Maybe it’s not what they care about and they might not show up to the second week of work. And there are some of these things that can happen. So I just reinforce that there is a pain point there. Both. I’m really emphasizing the employer side of it, but there’s a pain point there when there’s not a good [00:58:00] alignment and on the headhunting side.

And I know you mentioned your business partner is maybe has some experience on the recruiting side, right? I’ve seen that some people in this space also have a little bit of a spray and pray approach. So they might go to an employer and say, I’ll get you all these great candidates. They’ll go to the to the individuals and say, Oh, I’ll get all you all these great jobs. And sometimes there’s not a planning, a lot of planning there either. Sometimes it’s okay, they say these, they need this technical certification. This guy has that technical certification, know, let me just fingers crossed and hope it works. And I’m sure there are better headhunters and recruiters out there, but I’m just saying some of them are just working on commission and especially new headhunters. have that mentality. I just need the volume up. So let me just talk to as many people and then pair up as many people and hope that one of them lands. And so that can cause a lot of chaos in the market. So it

Simon: That’s,

Scott: doing with is maybe addressed, addressing a lot of those problems because it’s about getting deeper with maybe the employer need, and it’s getting deeper with the skillset of the potential employee. [00:59:00] And hopefully I’m doing better grounded matchmaking. And I’d like to maybe dig a little bit into that about how you go about delivering a better quality connection or fit the two methods that I described.

Simon: That’s very accurate observations and a great question. Let me just answer that before I tell you how Tinman works. LinkedIn, not a lot of jobs on LinkedIn for fresh graduates. So fresh graduates, there are kids on there. But it’s difficult for them to find stuff. Thai students are hesitant to use the job boards because it exposes their email and their phone number.

And there are companies that just scrape that data and call them and offer them insurance sales, tele sales jobs. And there’s a lot of negative sentiment in students because of that. And so they hesitate to get on to those [01:00:00] boards. The way, and then for recruitment, It takes the same amount of effort, the same amount of man hours to place you or me as it does a fresh graduate.

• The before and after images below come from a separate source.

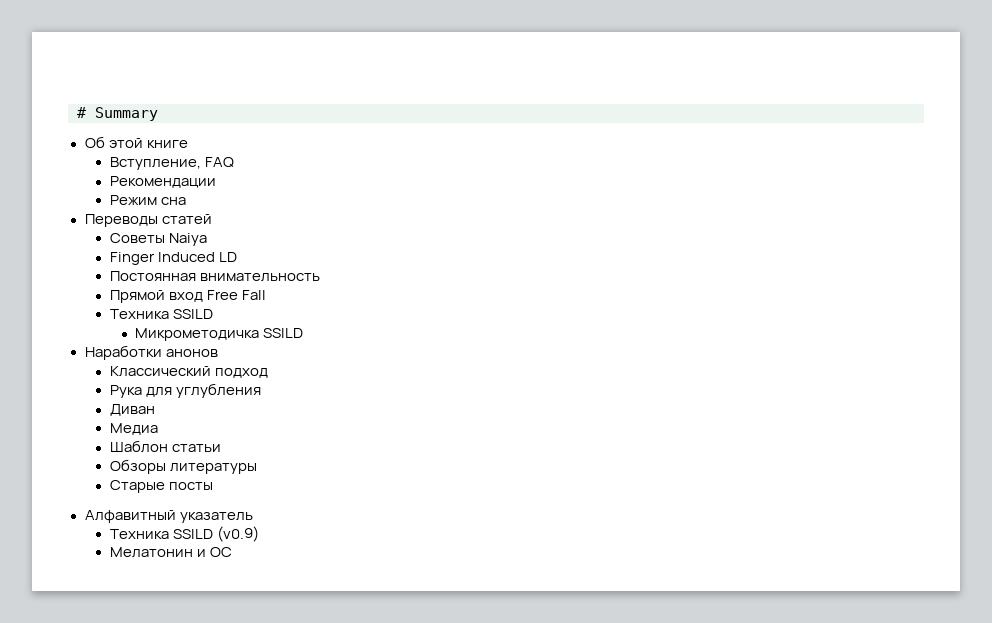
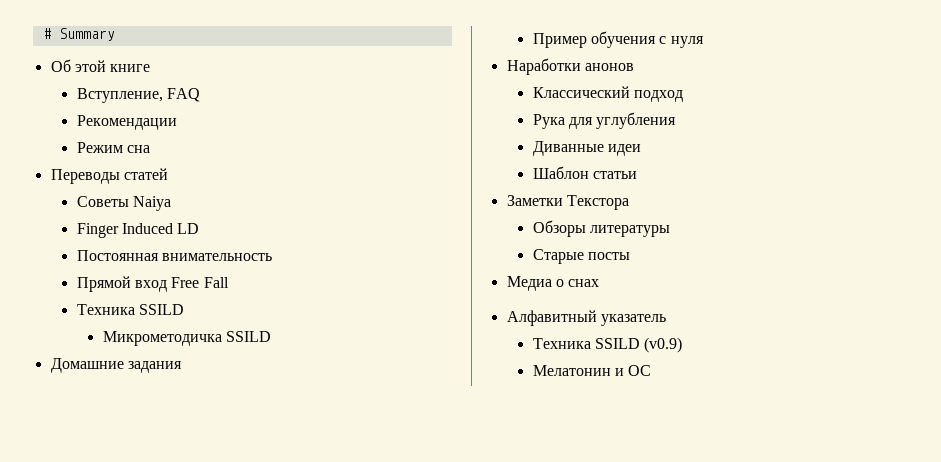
+ Домашние задания
+ Пример обучения с нуля
- Диван
- Медиа
+ Диванные идеи
+ Заметки Текстора
+ Медиа о снах

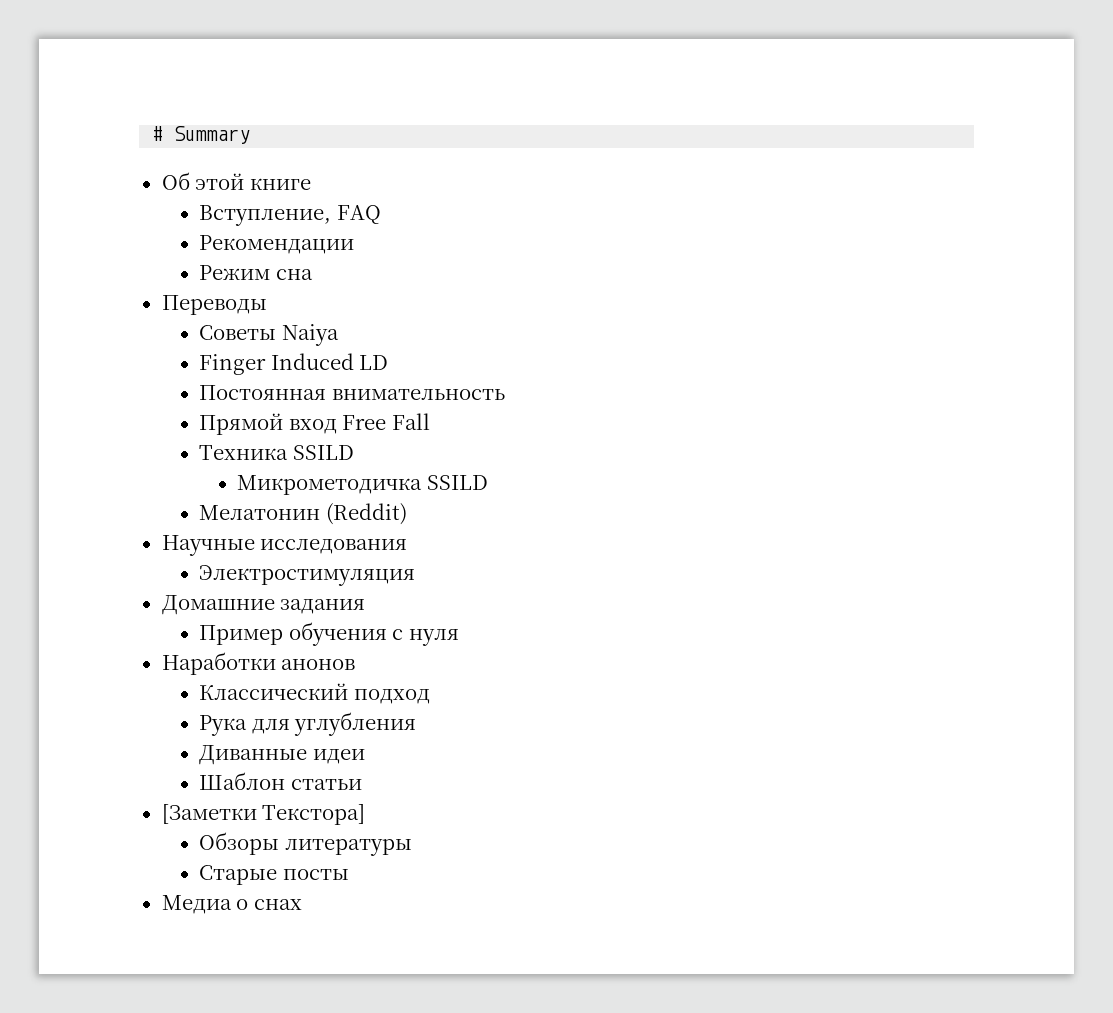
- Переводы статей
+ Переводы
+ Мелатонин (Reddit)
+ Научные исследования
+ Электростимуляция
- Заметки Текстора
+ [Заметки Текстора]
- Алфавитный указатель
- Техника SSILD (v0.9)
- Мелатонин и ОС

The commission, the industry average is six weeks of salary. I’m gonna hope that you and I would get paid more than a fresh graduate here in Thailand. If there’s a recruiter out there that they would focus on placing us because the payback would be much higher. And so not a lot of recruiters focus on fresh graduates.

They’re pretty much on their own which just compounds the problem. It’s the significant transition. They’re going from a mollycoddled environment at school to easily get slapped for making a mistake at work. And there’s no one building a bridge between the two and helping set expectations and pointing them in the right direction.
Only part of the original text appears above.